Your objective: Copy out exactly the lines from the one containing "line-height: 1;" through the end of the records, and no pictures.

(User interface change data)

:::

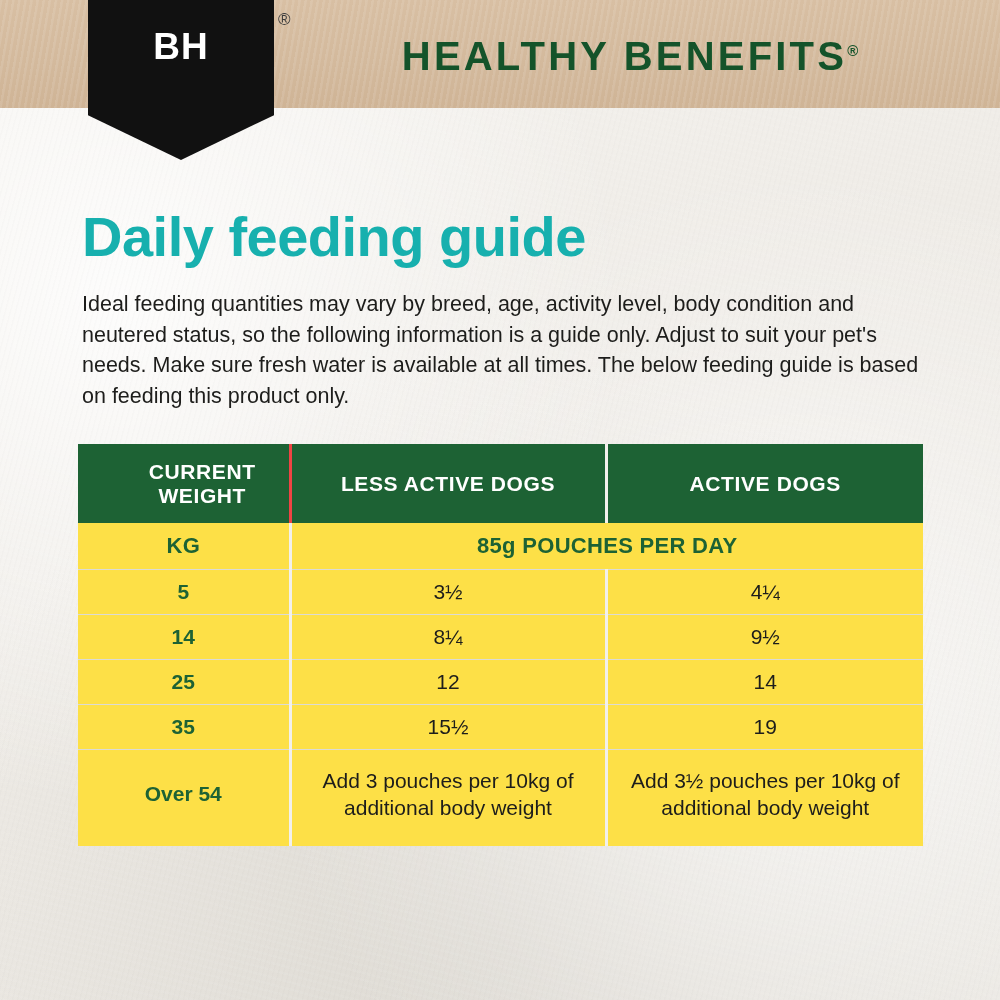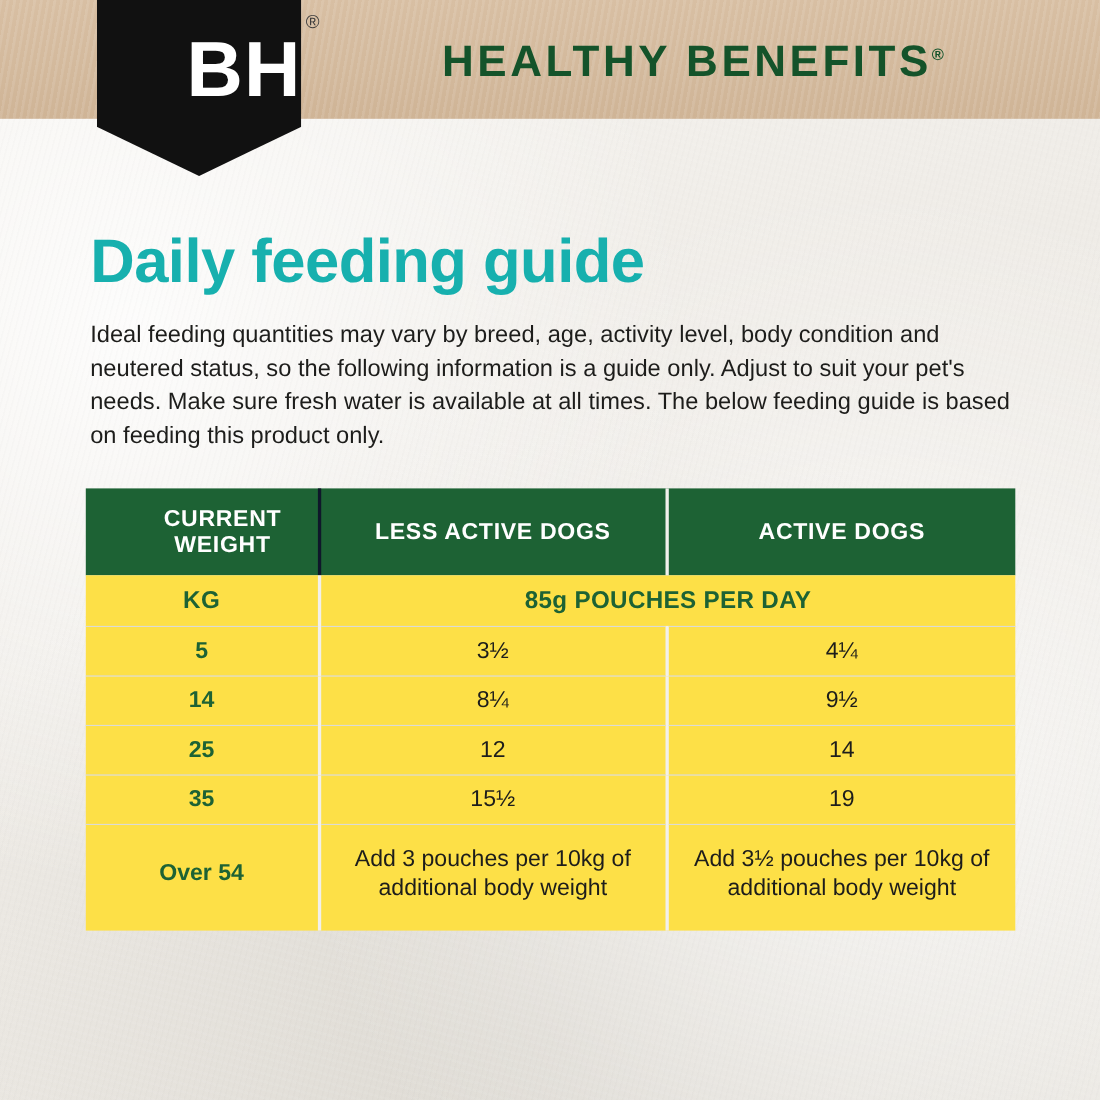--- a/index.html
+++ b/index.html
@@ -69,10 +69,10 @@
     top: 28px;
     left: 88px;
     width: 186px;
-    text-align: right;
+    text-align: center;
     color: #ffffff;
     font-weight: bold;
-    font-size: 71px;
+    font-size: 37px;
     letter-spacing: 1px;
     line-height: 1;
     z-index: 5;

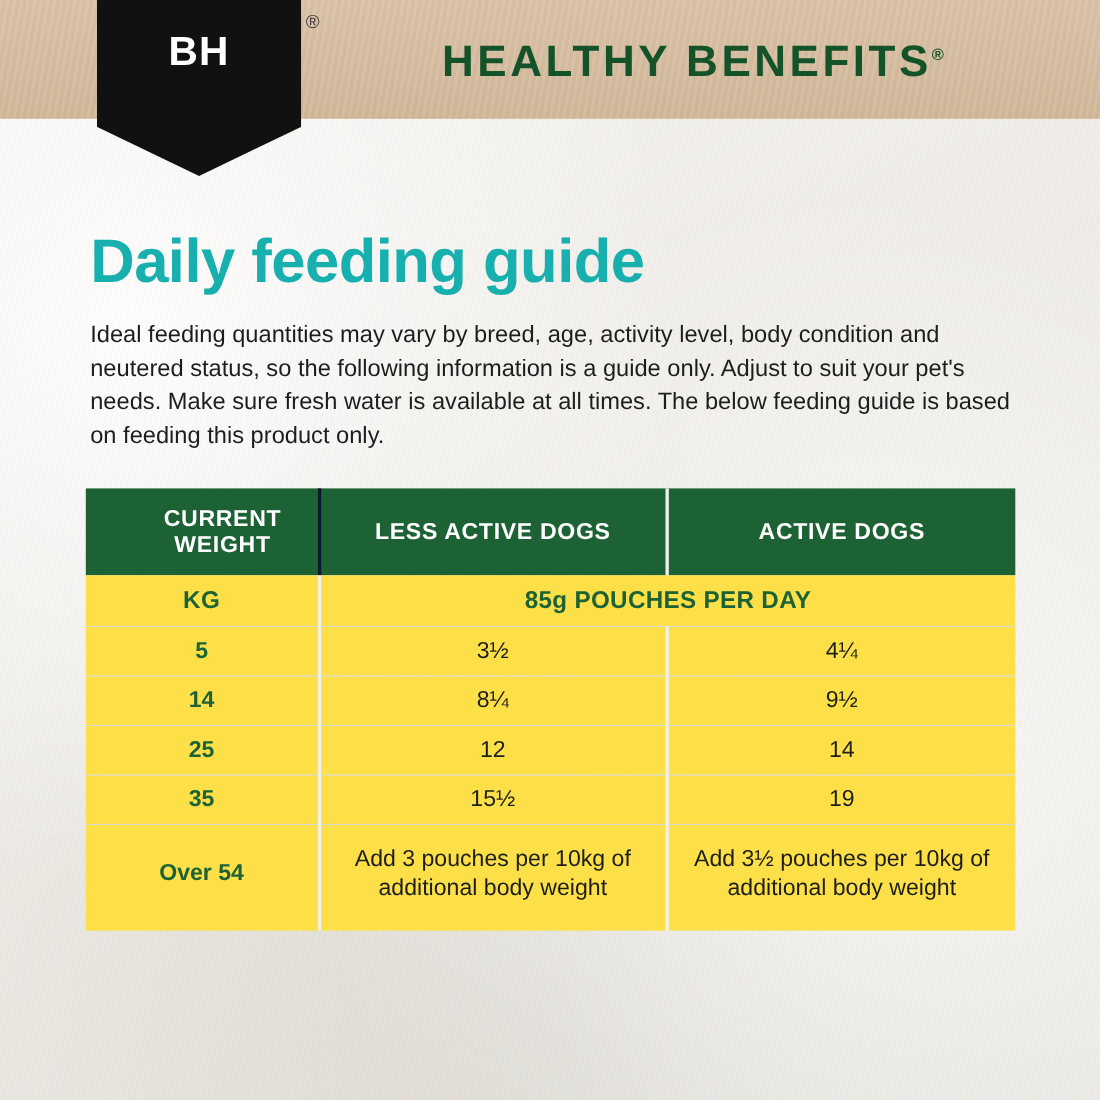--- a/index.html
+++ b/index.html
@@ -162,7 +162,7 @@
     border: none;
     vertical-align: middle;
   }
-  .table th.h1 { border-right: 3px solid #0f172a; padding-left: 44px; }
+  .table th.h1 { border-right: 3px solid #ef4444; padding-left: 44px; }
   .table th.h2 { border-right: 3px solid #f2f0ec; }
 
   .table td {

:::

Response to this task:
     line-height: 1;
     z-index: 5;

--- a/index.html
+++ b/index.html
@@ -162,7 +162,7 @@
     border: none;
     vertical-align: middle;
   }
-  .table th.h1 { border-right: 3px solid #0f172a; padding-left: 44px; }
+  .table th.h1 { border-right: 3px solid #ef4444; padding-left: 44px; }
   .table th.h2 { border-right: 3px solid #f2f0ec; }
 
   .table td {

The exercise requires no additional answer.